··· INFORMATION SUPPLIED ···
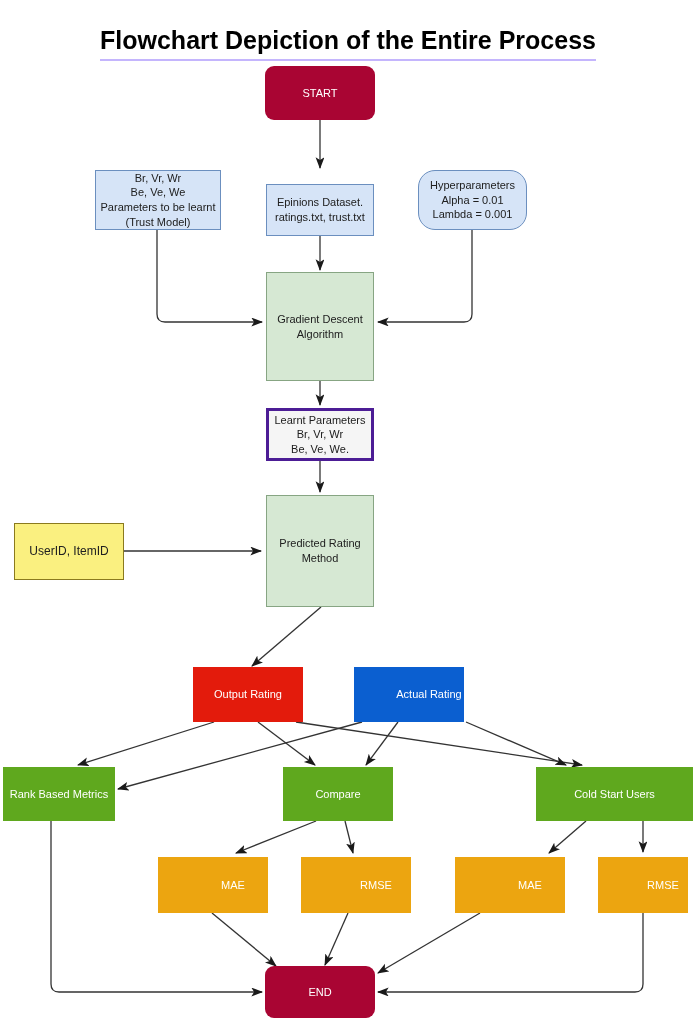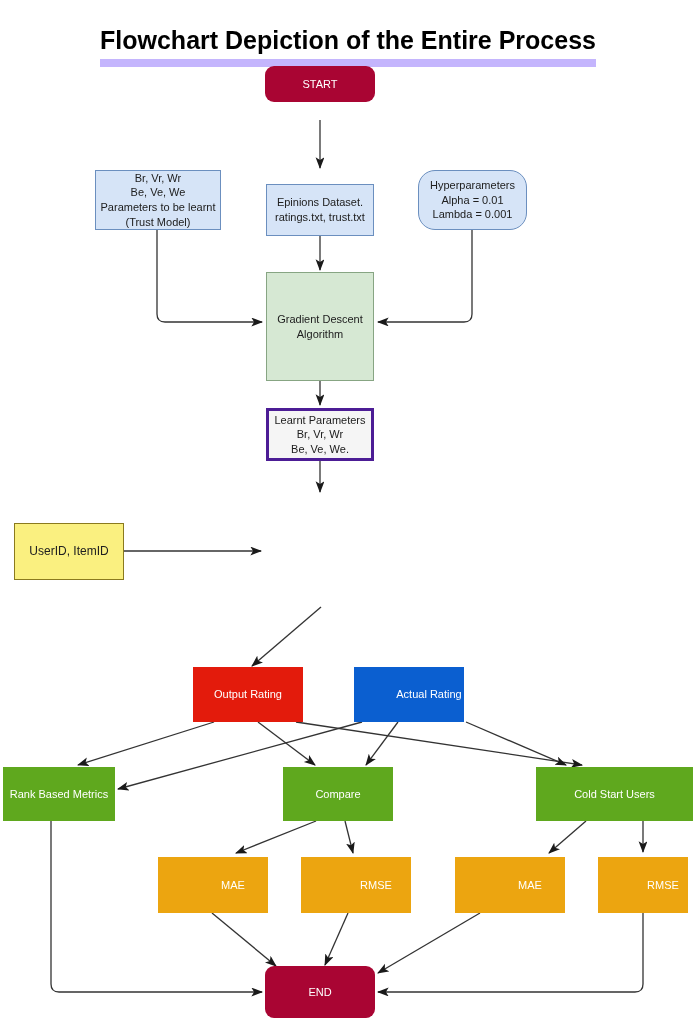--- a/index.html
+++ b/index.html
@@ -39,7 +39,7 @@
     letter-spacing: 0px;
   }
   .title span {
-    border-bottom: 8px solid #c4b5fd;
+    border-bottom: 2px solid #c4b5fd;
     padding-bottom: 5px;
   }
   .node {

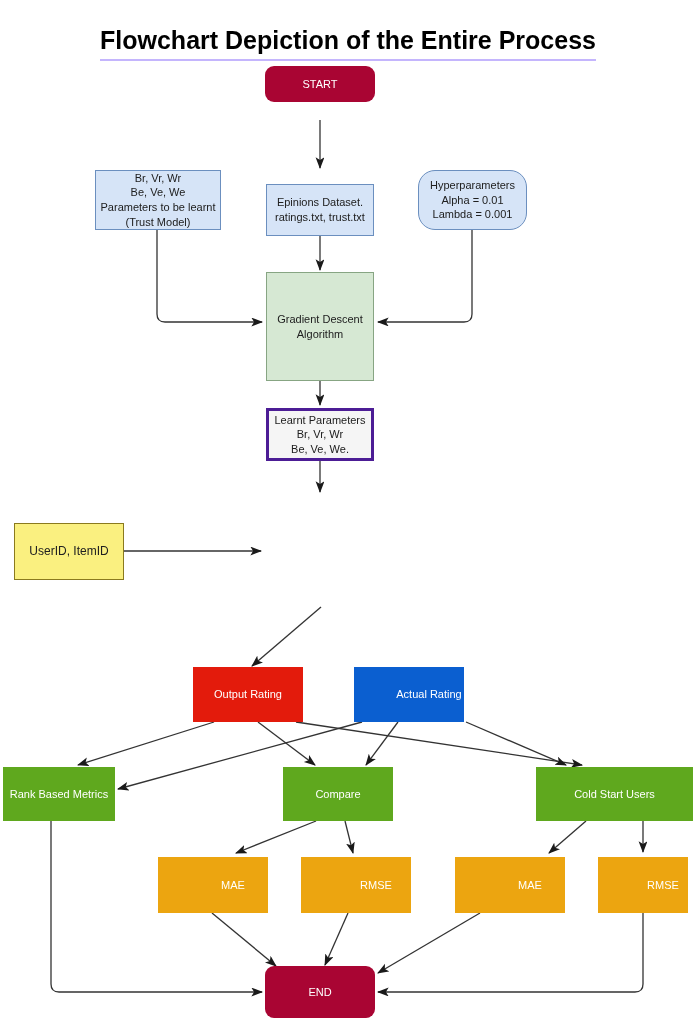--- a/index.html
+++ b/index.html
@@ -172,7 +172,7 @@
     </g>
   </svg>
 
-  <div class="node n-term" style="left:265px; top:66px; width:110px; height:36px;">
+  <div class="node n-term" style="left:265px; top:66px; width:110px; height:54px;">
     <span>START</span>
   </div>
 

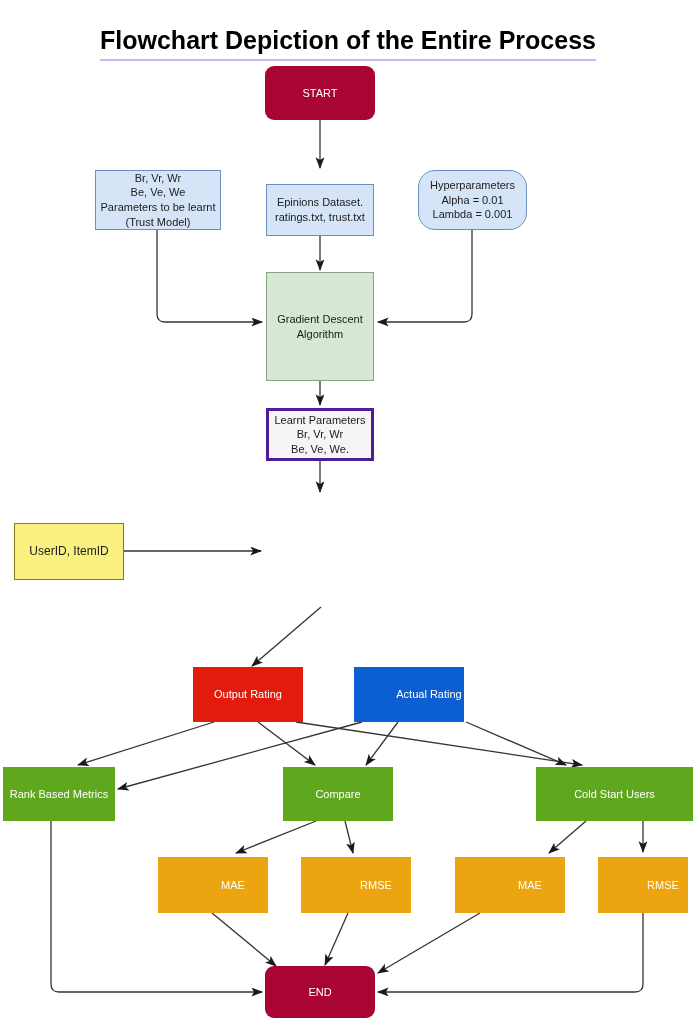--- a/index.html
+++ b/index.html
@@ -209,6 +209,10 @@
     <span>UserID, ItemID</span>
   </div>
 
+  <div class="node n-proc" style="left:266px; top:495px; width:108px; height:112px;">
+    <span>Predicted Rating
+Method</span>
+  </div>
 
   <div class="node n-red" style="left:193px; top:667px; width:110px; height:55px;">
     <span>Output Rating</span>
···
#### WHAT YOU NEED TO DO:
Among the entries above, count every line containing the string "Rating". Your reply must be that number alone.

#### WORKED SOLUTION:
2